{¶ 1} Defendant-appellant, Geraldine Sarver, appeals from a Columbiana County Common Pleas Court judgment convicting her of child endangering following a bench trial.
{¶ 2} Russell and Linda Murphy hired appellant to baby sit their 10-month-old daughter, Morgan, while they were at work during the day. The Murphys began to notice that something was out of the ordinary with Morgan. They stated that when Morgan was in appellant's care she would vomit. They also noticed some unexplained bruises on Morgan. And they noticed that Morgan would cry when appellant was around. The Murphys expressed their concerns to Morgan's pediatrician and, as a result, decided to set up a hidden video camera in their living room. The camera recorded the activity in the living room on September 17, 2004.
{¶ 3} Linda watched the tape when she arrived home from work that day. The tape showed appellant and Morgan in the Murphys' living room. It showed appellant lift Morgan up and slam her down onto the floor into a sitting position. It then showed appellant appearing to slap Morgan with both hands. Linda called Russell to come home from work and he called the Sheriff's Department.
{¶ 4} Detective-Sergeant Allan Young responded to the call. He watched the video of appellant and Morgan and took the tape as evidence. He also advised the Murphys to take Morgan to the hospital for an examination.
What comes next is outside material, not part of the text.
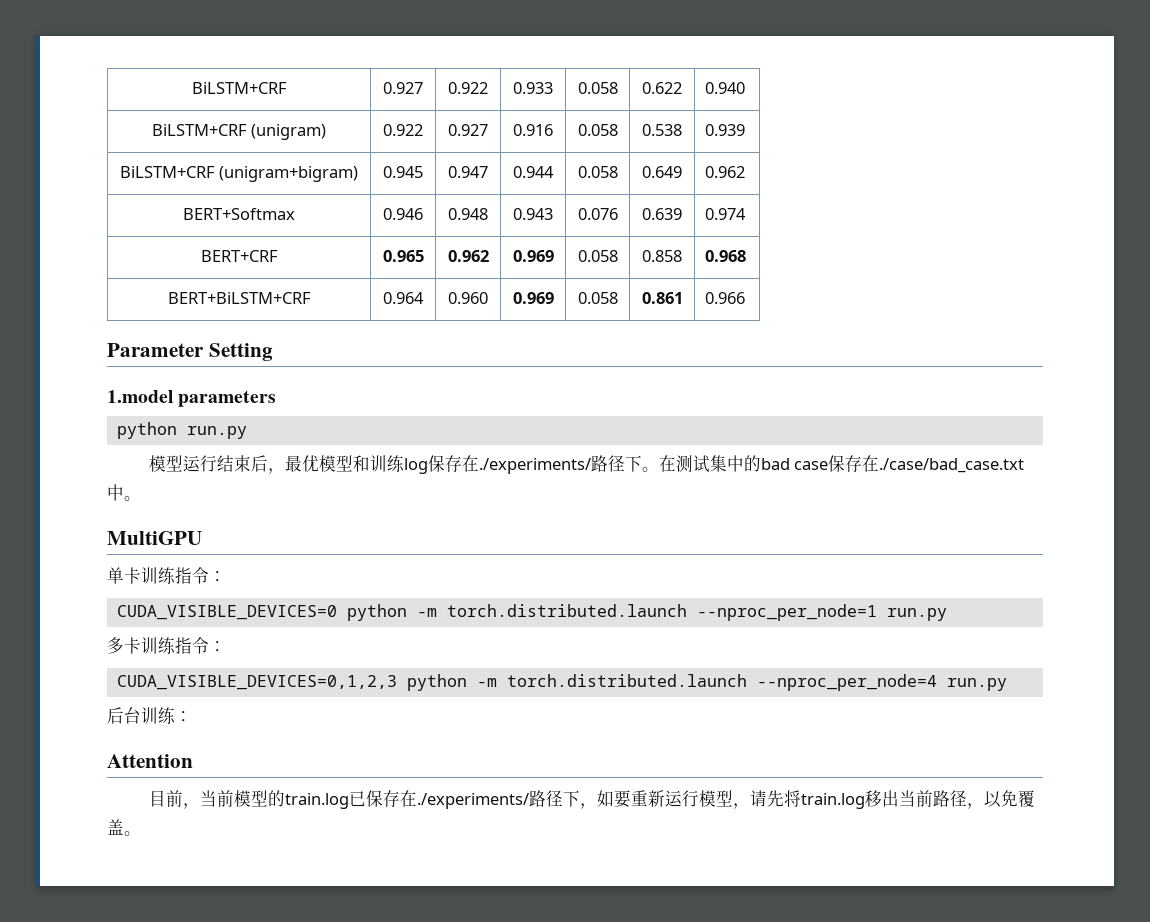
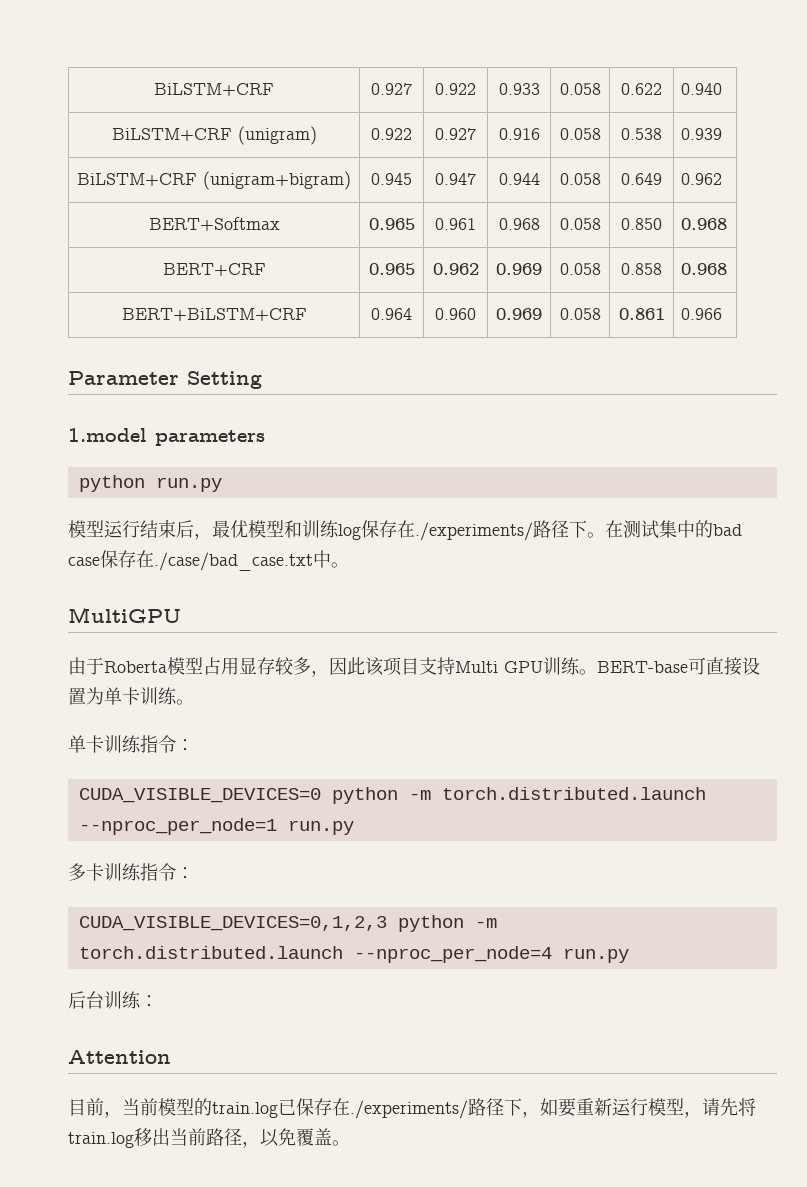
[383,208,423,220] [448,208,488,220] [513,208,553,220] [577,208,618,220] [642,208,682,220] [705,208,747,220] 0.946 | 0.948 | 0.943 | 0.076 | 0.639 | 0.974 -> [368,218,415,230] [435,218,476,230] [498,218,540,230] [559,218,601,230] [621,218,662,230] [681,218,728,230] 0.965 | 0.961 | 0.968 | 0.058 | 0.850 | 0.968
(202, 538) none -> [68,657,760,677] [68,687,194,705] // 由于Roberta模型占用显存较多，因此该项目支持Multi GPU训练。BERT-base可直接设置为单卡训练。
{¶ 5} The Murphys took Morgan to the emergency department at the Beaver Valley Medical Center where she was examined. Upon the advice of those at the local emergency department, the Murphys thereafter took Morgan to the Child Advocacy Center at Tod Children's Hospital in Youngstown. Morgan underwent skeletal x-rays, a CT scan, and retinal exam. All of the exams indicated that Morgan appeared to be in good health.
{¶ 6} On November 18, 2004, a Columbiana County grand jury indicted appellant on one count of child endangering, a third-degree felony in violation of R.C. 2919.22(B)(3). The case proceeded to a bench trial on May 23, 2005. The trial court found appellant guilty as charged. It later sentenced appellant to two years in prison. Appellant filed a timely notice of appeal on August 30, 2005.
{¶ 7} Appellant raises two assignments of error, the first of which states:
{¶ 8} "APPELLANT'S CONVICTION IS VOID AS THE TRIAL COURT HAD NO JURISDICTION BECAUSE THE INDICTMENT FAILED TO INCLUDE ESSENTIAL ELEMENTS NECESSARY TO CHARGE AN OFFENSE UNDER OHIO LAW."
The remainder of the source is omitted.